Alapfogalmak
The INSTRUCTIE dataset provides a comprehensive bilingual (Chinese and English) resource for training large language models to perform instruction-based information extraction tasks across diverse domains.
Kivonat
The INSTRUCTIE dataset is introduced as a solution to address the limitations of existing information extraction (IE) datasets, which often have limited coverage and high construction costs. The dataset is constructed using the KG2Instruction framework, which automatically generates relational triples by aligning knowledge graphs with existing corpora, supplementing missing triples with a trained IE model, and filtering out unreal triples using natural language inference.
The INSTRUCTIE dataset covers 12 diverse domains and 123 types of relations, containing 174,670 Chinese instances and 189,406 English instances. The authors evaluate various large language models (e.g., Baichuan2, LLaMA2, mT5) on INSTRUCTIE under multiple settings, including zero-shot learning, in-context learning, and fine-tuning. The results demonstrate that large language models fine-tuned on INSTRUCTIE can enhance their performance in instruction-based IE tasks and show certain advantages in generalizing to other domains.
The authors also conduct an in-depth analysis of the dataset, including ablation studies on the KG2Instruction framework, evaluation of the models' generalization to unseen schemas, and error analysis. The findings suggest that the incorporation of LLMs and natural language inference models in the data generation process significantly improves the quality of the dataset, and the instruction-tuned models exhibit improved performance in entity recognition and relation extraction tasks.
Statisztikák
The INSTRUCTIE dataset covers 12 diverse domains and 123 types of relations.
The dataset contains 174,670 Chinese instances and 189,406 English instances.
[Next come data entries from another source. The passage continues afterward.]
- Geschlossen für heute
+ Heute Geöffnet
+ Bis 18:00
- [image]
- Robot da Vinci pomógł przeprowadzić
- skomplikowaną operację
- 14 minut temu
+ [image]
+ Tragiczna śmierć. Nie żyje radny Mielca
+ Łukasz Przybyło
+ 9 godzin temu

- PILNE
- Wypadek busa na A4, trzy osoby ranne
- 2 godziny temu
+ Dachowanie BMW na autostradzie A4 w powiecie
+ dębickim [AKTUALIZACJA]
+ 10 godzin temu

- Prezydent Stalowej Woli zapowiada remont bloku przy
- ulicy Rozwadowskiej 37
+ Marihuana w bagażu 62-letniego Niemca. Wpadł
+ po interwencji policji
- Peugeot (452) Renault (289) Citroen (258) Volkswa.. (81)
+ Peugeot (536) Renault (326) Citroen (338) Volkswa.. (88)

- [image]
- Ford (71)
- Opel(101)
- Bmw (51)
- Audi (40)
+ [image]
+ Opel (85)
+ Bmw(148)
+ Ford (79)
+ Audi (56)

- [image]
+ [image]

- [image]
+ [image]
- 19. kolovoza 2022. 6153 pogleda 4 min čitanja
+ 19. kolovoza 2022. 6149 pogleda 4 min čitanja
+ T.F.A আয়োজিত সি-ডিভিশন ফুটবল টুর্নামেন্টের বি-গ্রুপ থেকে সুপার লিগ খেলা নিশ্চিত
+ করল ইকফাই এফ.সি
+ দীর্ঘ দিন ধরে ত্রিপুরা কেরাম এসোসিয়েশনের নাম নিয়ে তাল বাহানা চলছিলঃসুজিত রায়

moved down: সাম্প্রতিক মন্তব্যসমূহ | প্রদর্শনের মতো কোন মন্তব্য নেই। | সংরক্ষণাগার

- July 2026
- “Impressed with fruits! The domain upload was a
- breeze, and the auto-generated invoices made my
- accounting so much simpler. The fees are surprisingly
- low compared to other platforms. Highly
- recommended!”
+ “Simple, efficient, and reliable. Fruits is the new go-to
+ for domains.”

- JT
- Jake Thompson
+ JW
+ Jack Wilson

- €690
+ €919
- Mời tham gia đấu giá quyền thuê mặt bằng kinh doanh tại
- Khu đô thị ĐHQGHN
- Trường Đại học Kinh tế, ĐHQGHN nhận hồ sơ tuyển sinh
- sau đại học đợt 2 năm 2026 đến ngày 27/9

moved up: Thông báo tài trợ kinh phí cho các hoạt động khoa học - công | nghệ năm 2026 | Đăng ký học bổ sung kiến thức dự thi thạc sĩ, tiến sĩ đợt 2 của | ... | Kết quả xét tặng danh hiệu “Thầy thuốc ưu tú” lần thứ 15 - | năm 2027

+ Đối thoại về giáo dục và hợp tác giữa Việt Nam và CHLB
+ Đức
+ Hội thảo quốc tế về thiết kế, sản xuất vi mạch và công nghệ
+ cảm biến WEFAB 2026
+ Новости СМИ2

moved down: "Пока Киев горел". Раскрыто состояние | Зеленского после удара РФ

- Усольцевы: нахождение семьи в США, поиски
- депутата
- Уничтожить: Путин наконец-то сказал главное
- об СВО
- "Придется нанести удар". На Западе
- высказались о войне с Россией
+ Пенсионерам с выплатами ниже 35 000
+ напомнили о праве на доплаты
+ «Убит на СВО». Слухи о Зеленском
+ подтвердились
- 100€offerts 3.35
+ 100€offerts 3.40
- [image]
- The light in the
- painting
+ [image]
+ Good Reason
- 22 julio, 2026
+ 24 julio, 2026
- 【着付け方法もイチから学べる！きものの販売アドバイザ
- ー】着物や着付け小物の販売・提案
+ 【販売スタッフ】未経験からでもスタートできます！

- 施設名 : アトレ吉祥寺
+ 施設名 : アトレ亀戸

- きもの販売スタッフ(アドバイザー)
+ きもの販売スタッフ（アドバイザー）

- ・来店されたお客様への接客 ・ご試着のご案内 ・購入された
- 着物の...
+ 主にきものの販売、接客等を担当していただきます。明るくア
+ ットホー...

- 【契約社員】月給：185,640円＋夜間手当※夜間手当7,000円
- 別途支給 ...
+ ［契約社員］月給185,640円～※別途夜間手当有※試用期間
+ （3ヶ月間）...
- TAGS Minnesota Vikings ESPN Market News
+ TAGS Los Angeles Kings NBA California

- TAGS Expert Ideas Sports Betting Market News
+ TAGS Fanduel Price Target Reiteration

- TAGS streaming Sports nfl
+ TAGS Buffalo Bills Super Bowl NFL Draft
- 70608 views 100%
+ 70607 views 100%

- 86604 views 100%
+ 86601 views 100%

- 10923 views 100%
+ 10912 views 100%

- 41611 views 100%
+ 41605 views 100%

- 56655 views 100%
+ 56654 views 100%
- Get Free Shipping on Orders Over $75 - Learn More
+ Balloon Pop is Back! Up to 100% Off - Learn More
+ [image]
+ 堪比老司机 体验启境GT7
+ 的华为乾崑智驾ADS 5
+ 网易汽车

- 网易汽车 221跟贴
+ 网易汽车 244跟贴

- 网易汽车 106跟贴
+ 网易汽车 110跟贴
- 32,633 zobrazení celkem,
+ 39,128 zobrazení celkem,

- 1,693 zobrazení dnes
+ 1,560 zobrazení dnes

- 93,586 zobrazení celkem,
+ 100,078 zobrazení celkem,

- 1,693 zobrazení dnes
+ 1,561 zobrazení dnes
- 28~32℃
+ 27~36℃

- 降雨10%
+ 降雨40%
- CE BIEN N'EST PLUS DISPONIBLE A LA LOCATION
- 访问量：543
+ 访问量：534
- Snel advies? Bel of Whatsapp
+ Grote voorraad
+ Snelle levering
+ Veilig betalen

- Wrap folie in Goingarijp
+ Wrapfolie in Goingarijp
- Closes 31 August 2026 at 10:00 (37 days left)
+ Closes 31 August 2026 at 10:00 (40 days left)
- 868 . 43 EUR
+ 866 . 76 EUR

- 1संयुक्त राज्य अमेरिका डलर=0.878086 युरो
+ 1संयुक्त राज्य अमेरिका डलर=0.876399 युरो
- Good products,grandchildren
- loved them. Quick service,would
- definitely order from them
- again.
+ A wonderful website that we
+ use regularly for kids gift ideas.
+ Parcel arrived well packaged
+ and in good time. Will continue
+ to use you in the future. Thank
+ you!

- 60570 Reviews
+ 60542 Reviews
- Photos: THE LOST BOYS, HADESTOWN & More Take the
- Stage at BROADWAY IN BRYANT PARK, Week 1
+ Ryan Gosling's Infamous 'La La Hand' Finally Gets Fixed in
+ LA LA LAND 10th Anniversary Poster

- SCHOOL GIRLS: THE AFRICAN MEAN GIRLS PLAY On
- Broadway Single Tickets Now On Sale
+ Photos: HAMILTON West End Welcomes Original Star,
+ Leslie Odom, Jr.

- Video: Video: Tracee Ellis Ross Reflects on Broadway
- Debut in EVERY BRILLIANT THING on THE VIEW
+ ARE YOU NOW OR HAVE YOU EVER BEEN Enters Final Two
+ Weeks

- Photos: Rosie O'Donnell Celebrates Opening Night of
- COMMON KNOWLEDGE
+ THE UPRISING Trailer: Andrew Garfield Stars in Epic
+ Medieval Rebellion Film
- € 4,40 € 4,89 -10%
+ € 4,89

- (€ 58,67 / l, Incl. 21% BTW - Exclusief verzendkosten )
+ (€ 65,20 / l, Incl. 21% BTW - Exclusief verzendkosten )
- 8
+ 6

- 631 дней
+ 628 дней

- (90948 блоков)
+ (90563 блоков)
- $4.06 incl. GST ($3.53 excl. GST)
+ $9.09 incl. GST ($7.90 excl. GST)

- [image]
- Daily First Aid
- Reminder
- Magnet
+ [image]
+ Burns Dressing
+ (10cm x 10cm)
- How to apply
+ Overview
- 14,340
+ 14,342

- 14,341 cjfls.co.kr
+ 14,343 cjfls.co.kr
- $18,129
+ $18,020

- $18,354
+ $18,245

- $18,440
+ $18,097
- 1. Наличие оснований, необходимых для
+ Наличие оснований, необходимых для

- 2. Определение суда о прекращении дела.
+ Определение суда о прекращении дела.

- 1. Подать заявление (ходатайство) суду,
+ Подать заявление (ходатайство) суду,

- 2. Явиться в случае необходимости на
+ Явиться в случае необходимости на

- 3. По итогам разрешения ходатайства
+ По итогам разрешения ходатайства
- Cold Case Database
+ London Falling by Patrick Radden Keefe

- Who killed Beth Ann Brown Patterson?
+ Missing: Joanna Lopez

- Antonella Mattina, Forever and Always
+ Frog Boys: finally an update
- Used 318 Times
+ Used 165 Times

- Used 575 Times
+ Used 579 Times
The average number of triples per instance ranges from 1.78 to 11.96, depending on the domain.
The average token count per instance ranges from 80.67 to 267.37, depending on the domain.
Idézetek
"Large language models can perform well on general natural language tasks, but their effectiveness is still not optimal for information extraction."
"To address this issue, we introduce INSTRUCTIE, a bilingual instruction-based information extraction dataset, which covers 12 diverse domains."
"Experimental results demonstrate that large language models trained with INSTRUCTIE can not only obtain better information extraction capabilities but also enhance zero-shot performance compared with baselines."